The plasma concentrations of tramadol and M1 were measured using LC (LC30AD; Shimadzu, Kyoto, Japan) with tandem mass spectrometry (API 5000™; SCIEX, Foster City, CA, U.S.A.). Blood samples of SD rats were collected from the juvenile vein at 0.083, 0.25, 0.5, 1, 1.5, 2, and 3 h after tramadol administration and centrifuged at 3000 rpm for 10 min at 4 °C. The obtained plasma samples were stored in a freezer until analysis. The concentrations were determined according to a previously described method.¹⁶⁾

Data Analysis

All data are presented as the mean ± standard error of the mean (S.E.M.). Statistical significance was determined using Student’s t-test for non-paired samples. For multiple comparisons, ANOVA was performed, followed by Dunnett’s post-hoc test or the Tukey–Kramer test. Statistical significance in the post-hoc comparison was indicated by p < 0.05. GraphPad Prism 6.0 software (San Diego, CA, U.S.A.) was used to perform statistical analyses.

RESULTS

Pharmacological Effects of Tramadol in Rats

First, we investigated the effects of tramadol on small intestinal transit and nociceptive responses in rats. An oral dose of tramadol decreased small intestinal transit dose-dependently in rats (Fig. 1A). The inhibitory effect of tramadol compared to that of vehicle was significantly better at doses of 10–100 mg/kg (p < 0.05 for 10 mg/kg, p < 0.0001 for 30 and 100 mg/kg). Tramadol also produced anti-nociceptive responses in rats (Fig. 1B). %MPE was increased dose-dependently at 60 min after administration, and significant changes were observed at doses of 10–100 mg/kg (33.5 ± 3.6% at 10 mg/kg, 36.2 ± 6.5% at 30 mg/kg, and 57.6 ± 11.6% at 100 mg/kg).

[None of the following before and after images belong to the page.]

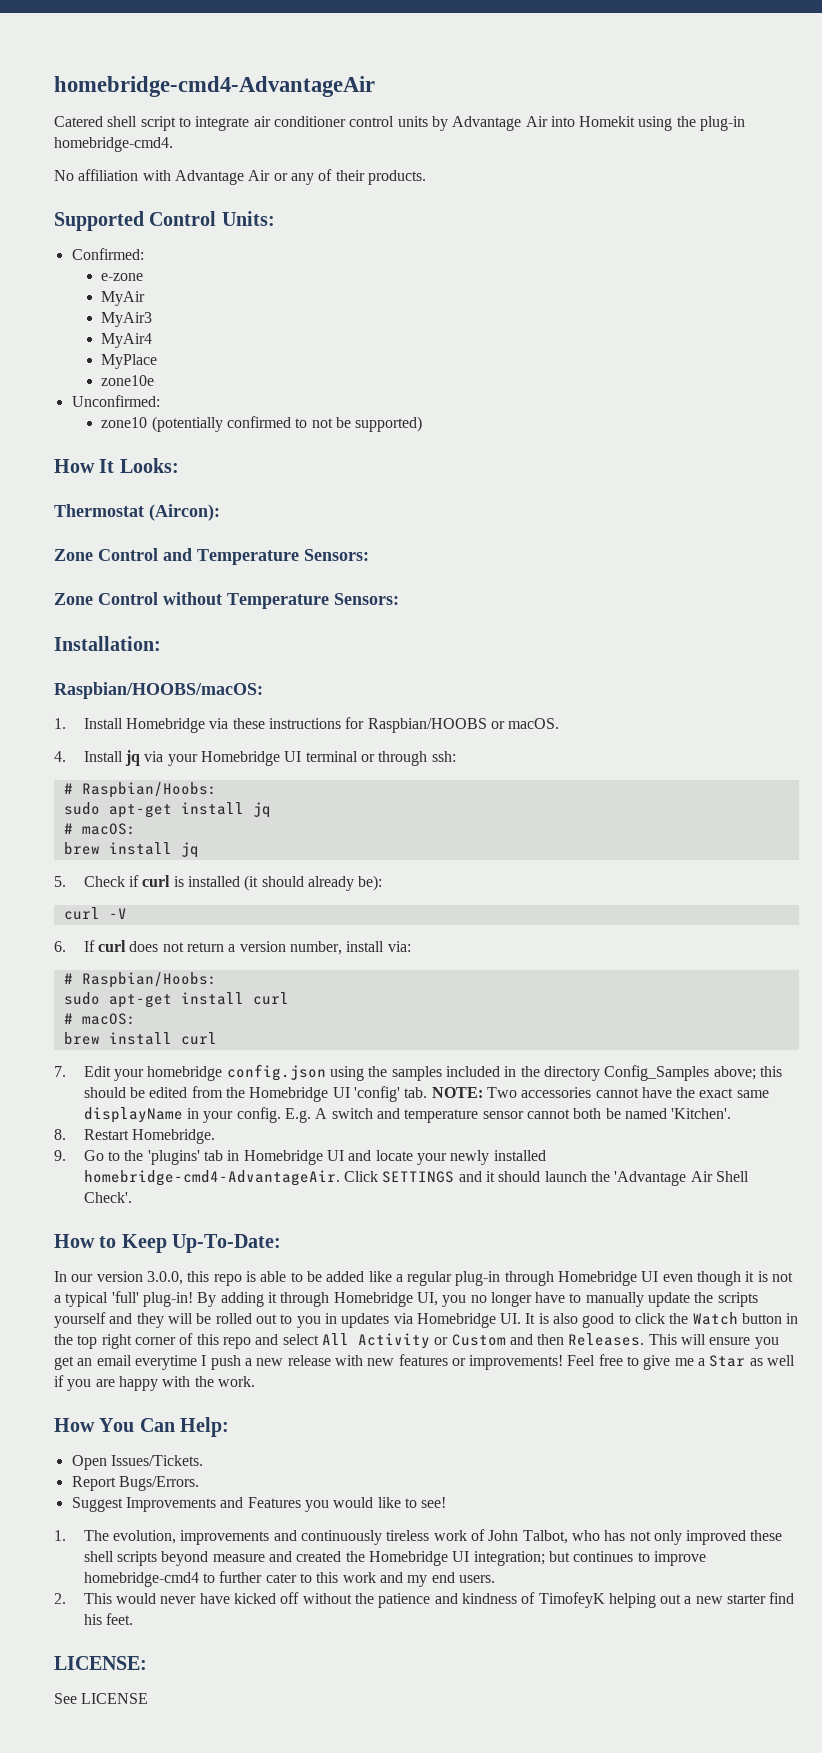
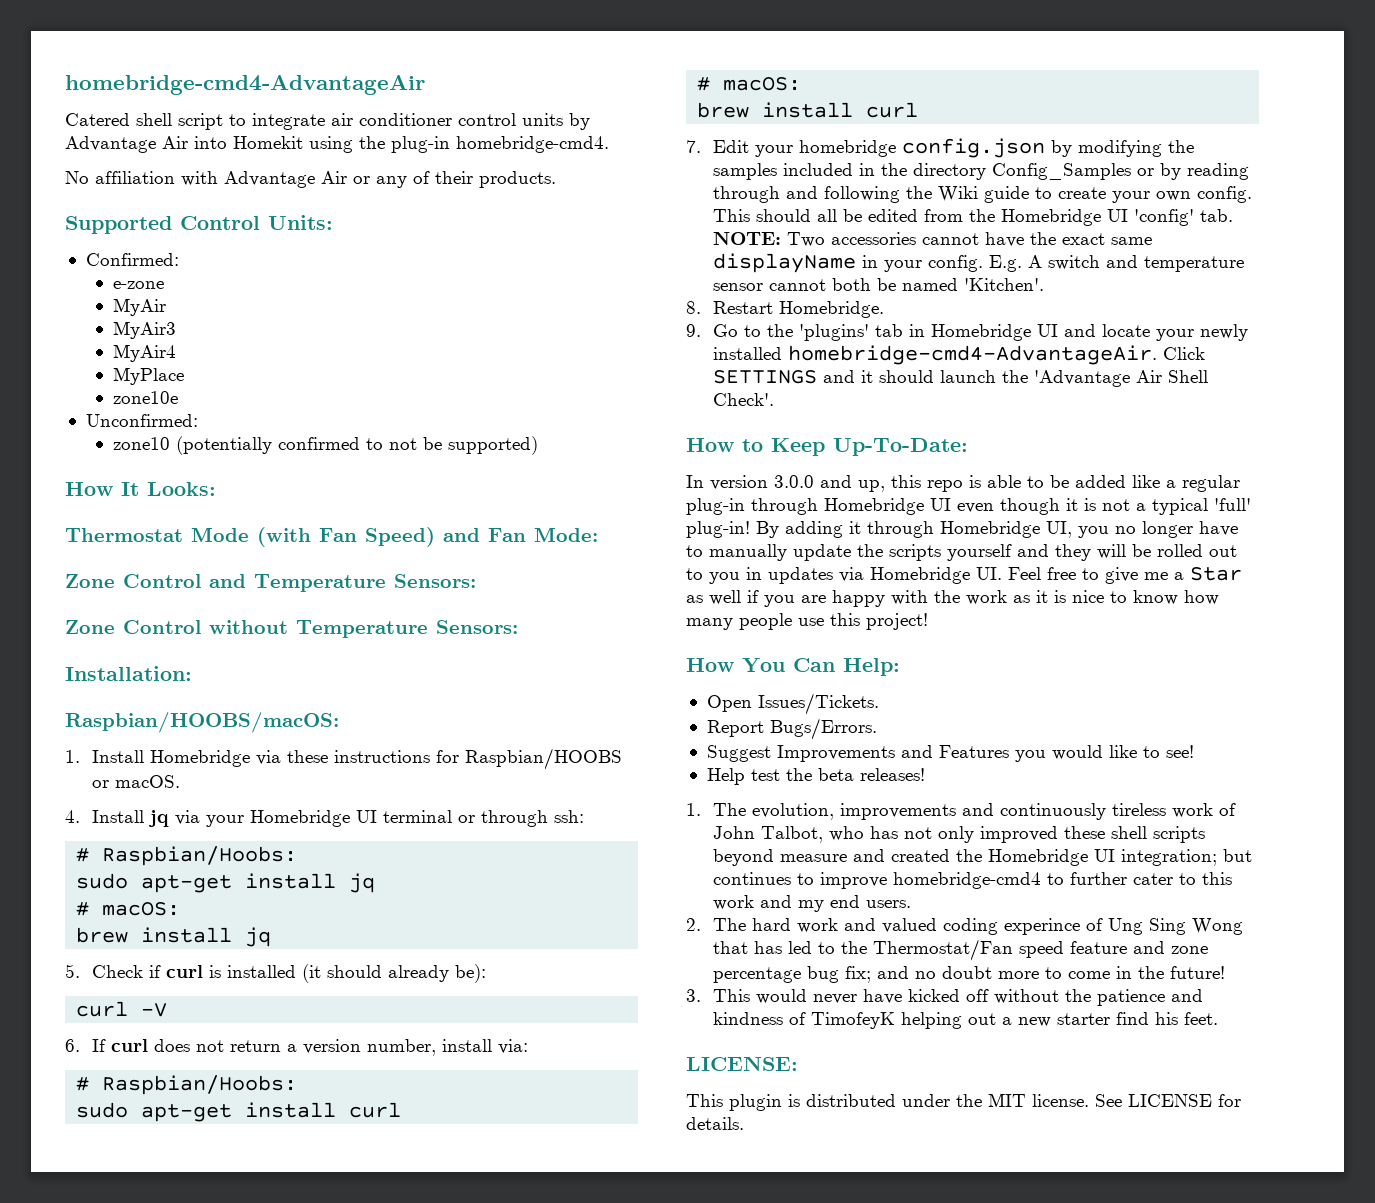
[149,504,220,521] (Aircon): -> [191,527,598,547] Mode (with Fan Speed) and Fan Mode:
[329,1066,364,1081] using -> [1051,140,1163,157] by modifying
[713,1066,782,1080] [83,1087,126,1098] above; this should -> [1137,163,1250,180] [713,186,1253,203] [713,209,838,222] or by reading through and following the Wiki guide to create your own config. This should all
[71,1271,183,1285] our version 3.0.0, -> [710,475,885,492] version 3.0.0 and up,
[525,1312,799,1328] [54,1333,779,1349] [54,1354,564,1370] It is also good to click the Watch button in the top right corner of this repo and select All Activity or Custom and then Releases. This will ensure you get an email everytime I push a new release with new features or improvements! -> (1002, 573) none
[217,1376,255,1387] work. -> [966,590,1219,605] [686,613,928,630] work as it is nice to know how many people use this project!
(447, 1502) none -> [706,768,925,785] // Help test the beta releases!
(66, 1598) none -> [713,918,1244,935] [713,939,1209,961] [713,966,1226,983] [686,989,701,1002] The hard work and valued coding experince of Ung Sing Wong that has led to the Thermostat/Fan speed feature and zone percentage bug fix; and no doubt more to come in the future! // 3.
[54,1693,149,1704] See LICENSE -> [686,1093,1241,1111] [686,1117,744,1130] This plugin is distributed under the MIT license. See LICENSE for details.

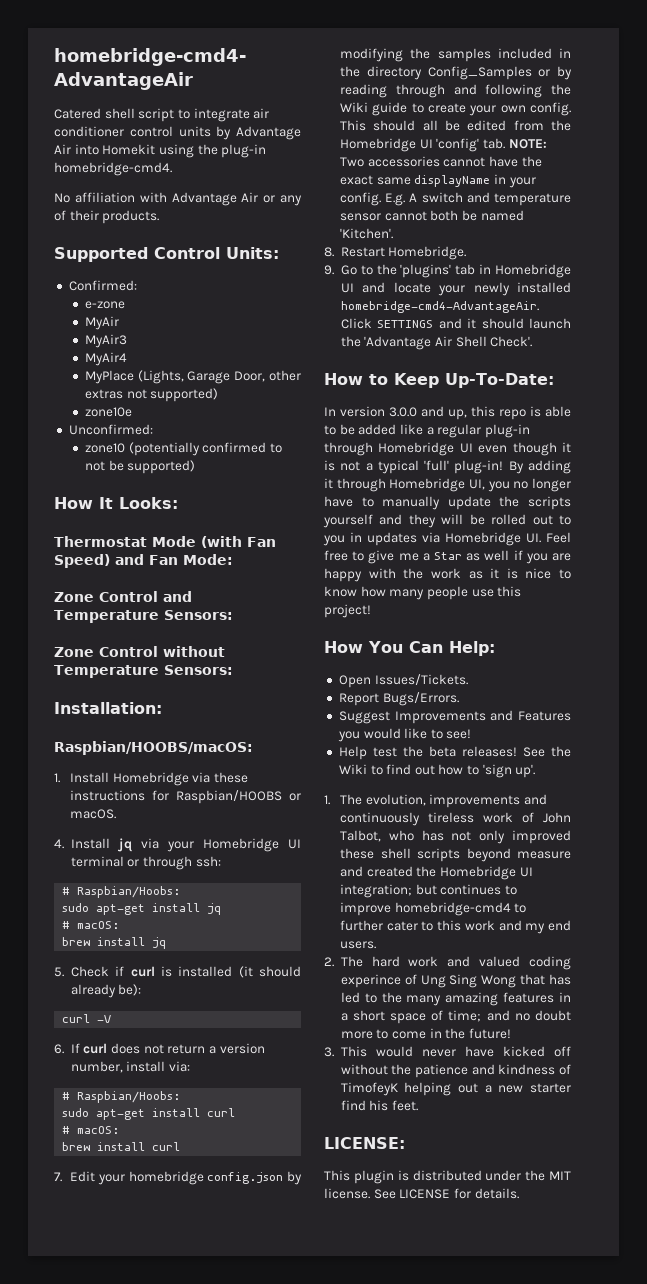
(185, 376) none -> [137,370,301,384] [84,388,219,402] (Lights, Garage Door, other extras not supported)
(925, 774) none -> [522,746,571,757] [338,764,536,778] See the Wiki to find out how to 'sign up'.
[873,939,1209,961] [713,966,872,983] Thermostat/Fan speed feature and zone percentage bug fix; -> [406,992,571,1006] [340,1010,482,1024] many amazing features in a short space of time;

Fig. 1. Effects of Tramadol on Small Intestinal Transit and Nociceptive Responses in Rats

Small intestinal transit (A) and nociceptive responses (B) were measured in rats after an oral dose of tramadol or vehicle. Small intestinal transit was measured 45 min after administration. Data are presented as the mean and S.E.M. (n = 8 for small intestinal transit and n = 6 for nociceptive responses). Differences between the groups were compared using Dunnett’s test (A) or two-way ANOVA followed by the Tukey post-hoc test (B). * p < 0.05, ** p < 0.01, *** p < 0.001.

Pharmacokinetics of Tramadol in Rats

Next, we measured the plasma concentrations of tramadol and its active metabolite M1 after an oral dose of tramadol (10–100 mg/kg). The peak plasma concentrations of tramadol and M1 increased dose-dependently in rats (Table 1).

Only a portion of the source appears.